Exercise
State, as a single number, how many lines in the data below contain "center".

Data items:
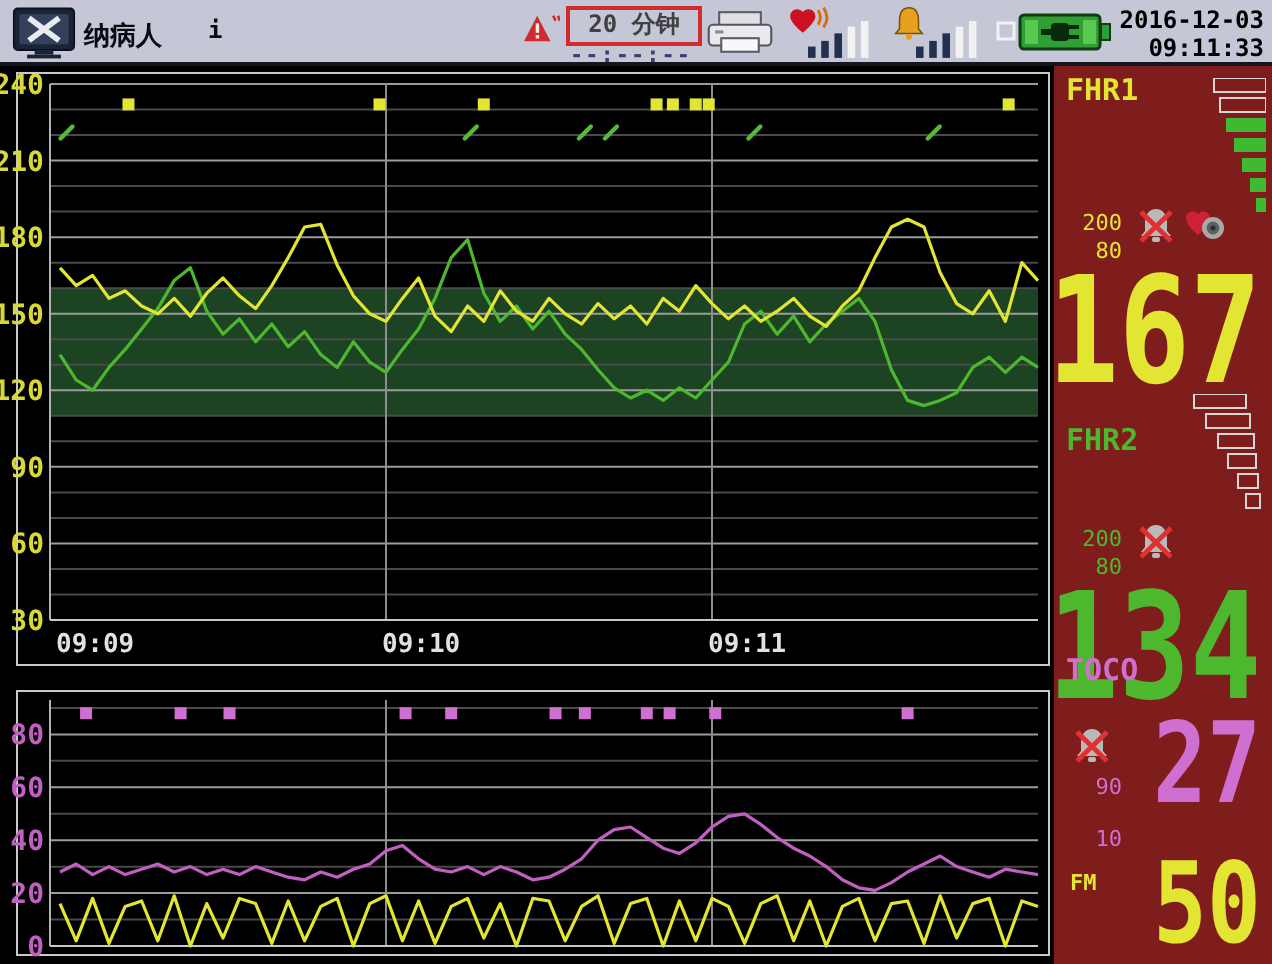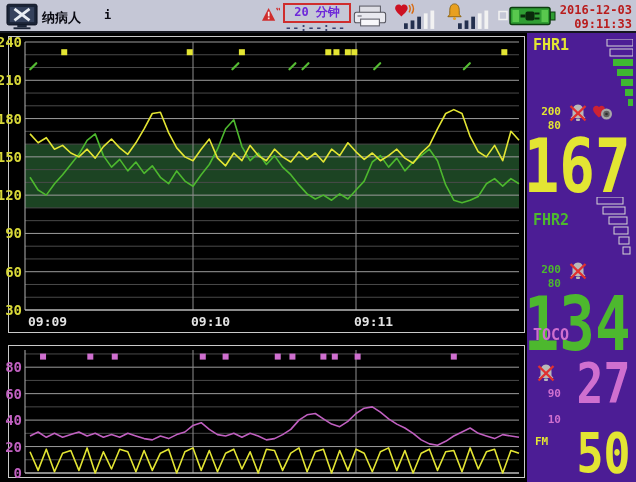--- a/index.html
+++ b/index.html
@@ -13,7 +13,7 @@
   .patient-label{left:42px;top:9px;}
   .patient-suffix{left:104px;top:8px;font-size:12px;}
   .timer-box{left:283px;top:3px;width:64px;height:16px;border:2px solid #cf2d2d;
-             text-align:center;line-height:15px;font-size:12px;font-weight:bold;color:#6d28d9;}
+             text-align:center;line-height:15px;font-size:12px;font-weight:bold;color:#404040;}
   .timer-sub{left:285px;top:21px;font-size:11px;font-weight:bold;color:#39406e;letter-spacing:1px;}
   .datetime{right:4px;top:3px;text-align:right;color:#b91c1c;font-size:12px;font-weight:bold;line-height:14px;}
   

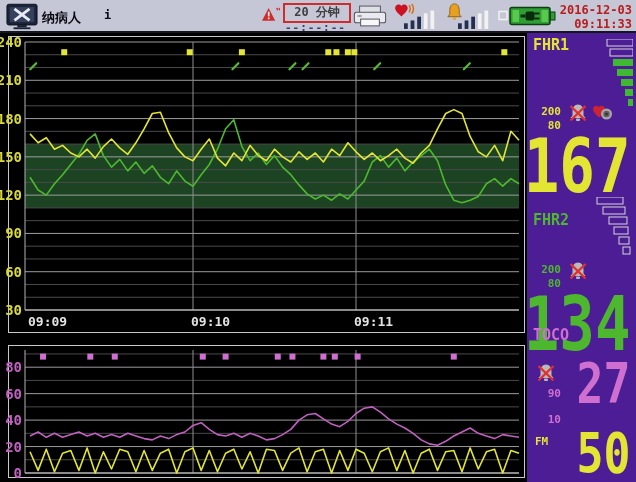--- a/index.html
+++ b/index.html
@@ -15,7 +15,7 @@
   .timer-box{left:283px;top:3px;width:64px;height:16px;border:2px solid #cf2d2d;
              text-align:center;line-height:15px;font-size:12px;font-weight:bold;color:#404040;}
   .timer-sub{left:285px;top:21px;font-size:11px;font-weight:bold;color:#39406e;letter-spacing:1px;}
-  .datetime{right:4px;top:3px;text-align:right;color:#b91c1c;font-size:12px;font-weight:bold;line-height:14px;}
+  .datetime{right:4px;top:3px;text-align:right;color:#000000;font-size:12px;font-weight:bold;line-height:14px;}
   
   .panel{position:absolute;left:527px;top:33px;width:109px;height:449px;background:#4c1d95;}
   .p-abs{position:absolute;}

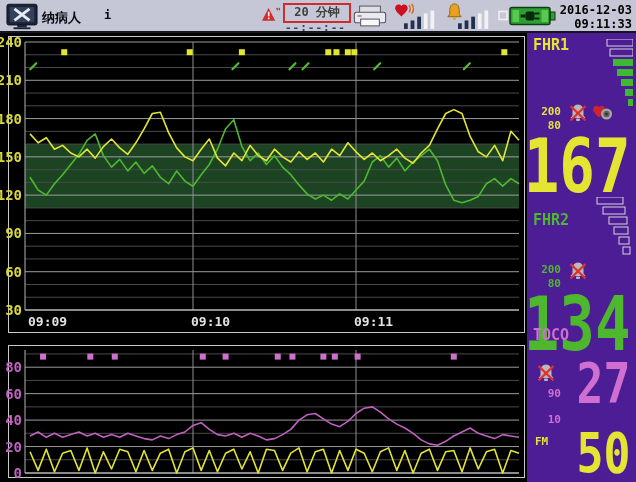--- a/index.html
+++ b/index.html
@@ -17,7 +17,7 @@
   .timer-sub{left:285px;top:21px;font-size:11px;font-weight:bold;color:#39406e;letter-spacing:1px;}
   .datetime{right:4px;top:3px;text-align:right;color:#000000;font-size:12px;font-weight:bold;line-height:14px;}
   
-  .panel{position:absolute;left:527px;top:33px;width:109px;height:449px;background:#4c1d95;}
+  .panel{position:absolute;left:527px;top:33px;width:109px;height:449px;background:#7f1d1d;}
   .p-abs{position:absolute;}
   .p-label{font-size:15px;font-weight:bold;}
   .lim{font-size:11px;font-weight:bold;line-height:13px;text-align:right;width:26px;}

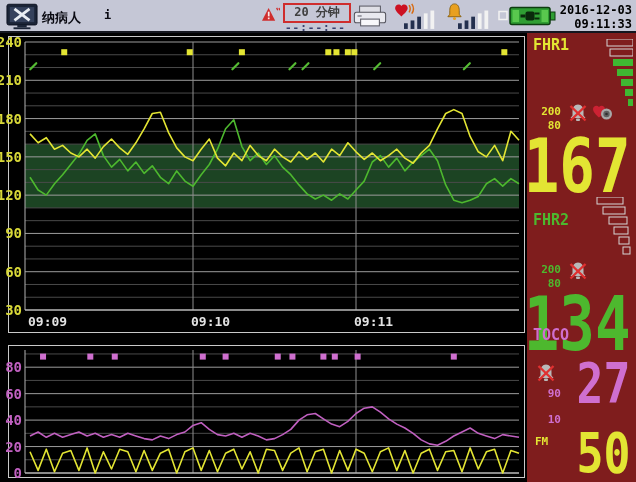--- a/index.html
+++ b/index.html
@@ -20,7 +20,7 @@
   .panel{position:absolute;left:527px;top:33px;width:109px;height:449px;background:#7f1d1d;}
   .p-abs{position:absolute;}
   .p-label{font-size:15px;font-weight:bold;}
-  .lim{font-size:11px;font-weight:bold;line-height:13px;text-align:right;width:26px;}
+  .lim{font-size:11px;font-weight:normal;line-height:13px;text-align:right;width:26px;}
   .big{font-weight:bold;line-height:1;transform:scaleX(.8);transform-origin:100% 50%;white-space:nowrap;}
   .c-y{color:#e3e533;} .c-g{color:#4db82e;} .c-m{color:#cf6fcf;}
   .num-fhr{font-size:74px;} .num-sm{font-size:56px;}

Written response
3